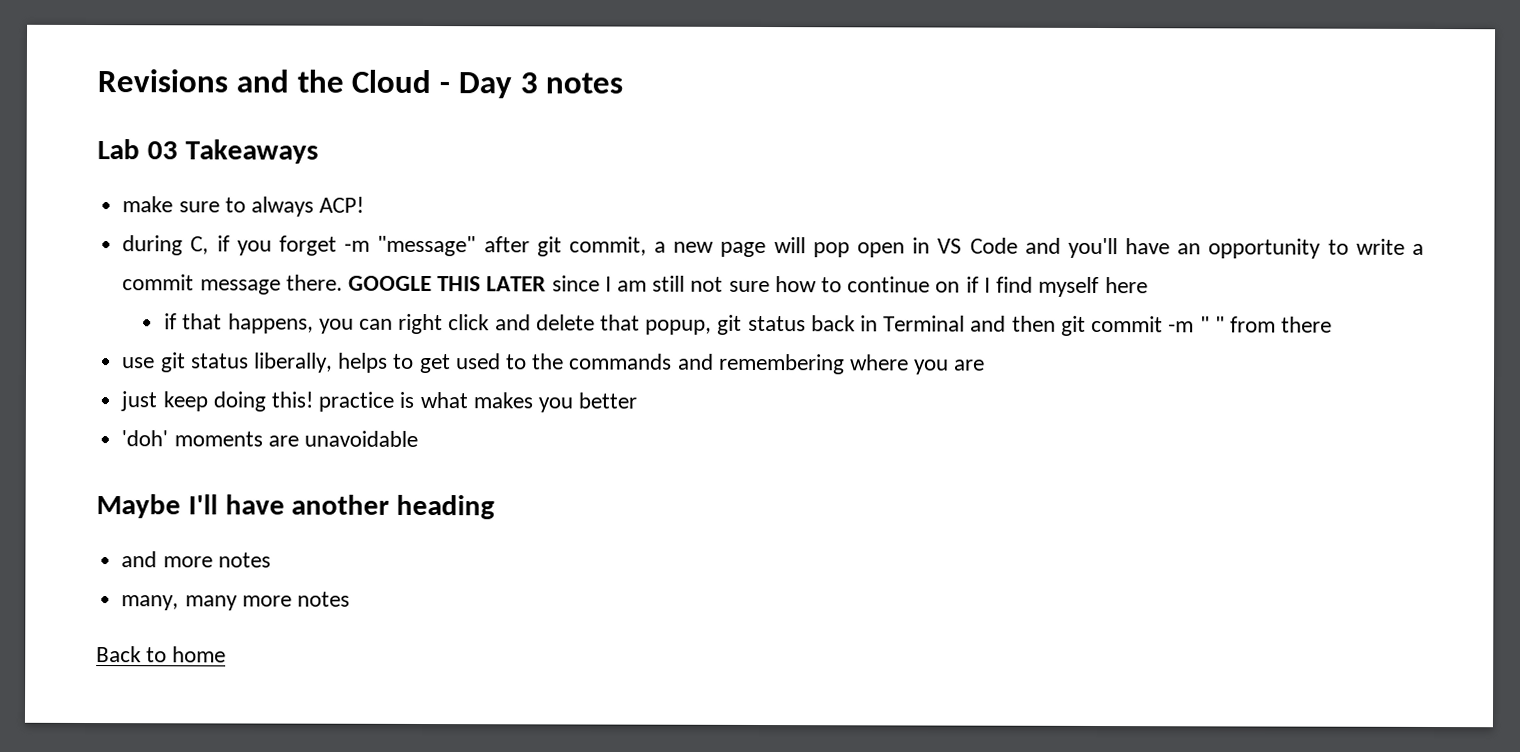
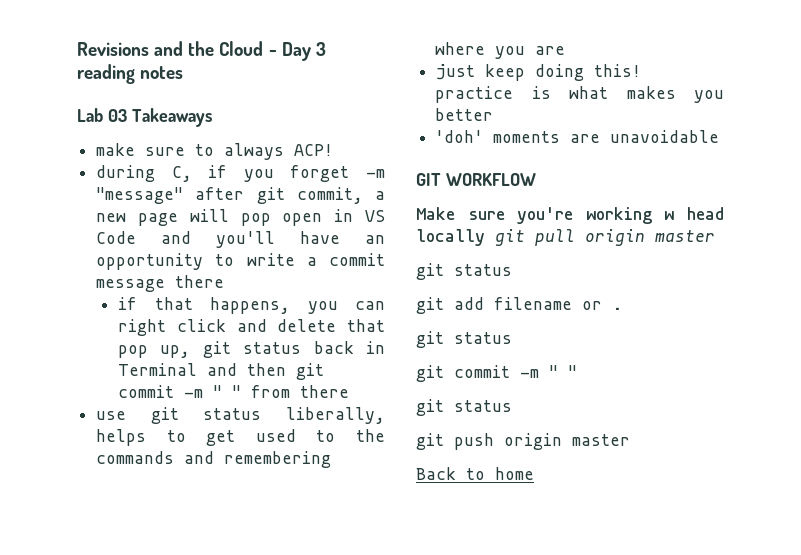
- Revisions and the Cloud - Day 3 notes
+ Revisions and the Cloud - Day 3 reading notes
- during C, if you forget -m "message" after git commit, a new page will pop open in VS Code and you'll have an opportunity to write a commit message there. GOOGLE THIS LATER since I am still not sure how to continue on if I find myself here
+ during C, if you forget -m "message" after git commit, a new page will pop open in VS Code and you'll have an opportunity to write a commit message there
- if that happens, you can right click and delete that popup, git status back in Terminal and then git commit -m " " from there
+ if that happens, you can right click and delete that pop up, git status back in Terminal and then git commit -m " " from there
- Maybe I'll have another heading
- and more notes
- many, many more notes
+ GIT WORKFLOW
+ Make sure you're working w head locally git pull origin master
+ git status
+ git add filename or .
+ git status
+ git commit -m " "
+ git status
+ git push origin master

● ● ● ●

* [About this exercise]: All of the material goes into the answer exactly as it stands, except for the pictures.

* [Exercise response]:
- Revisions and the Cloud - Day 3 notes
+ Revisions and the Cloud - Day 3 reading notes
- during C, if you forget -m "message" after git commit, a new page will pop open in VS Code and you'll have an opportunity to write a commit message there. GOOGLE THIS LATER since I am still not sure how to continue on if I find myself here
+ during C, if you forget -m "message" after git commit, a new page will pop open in VS Code and you'll have an opportunity to write a commit message there
- if that happens, you can right click and delete that popup, git status back in Terminal and then git commit -m " " from there
+ if that happens, you can right click and delete that pop up, git status back in Terminal and then git commit -m " " from there
- Maybe I'll have another heading
- and more notes
- many, many more notes
+ GIT WORKFLOW
+ Make sure you're working w head locally git pull origin master
+ git status
+ git add filename or .
+ git status
+ git commit -m " "
+ git status
+ git push origin master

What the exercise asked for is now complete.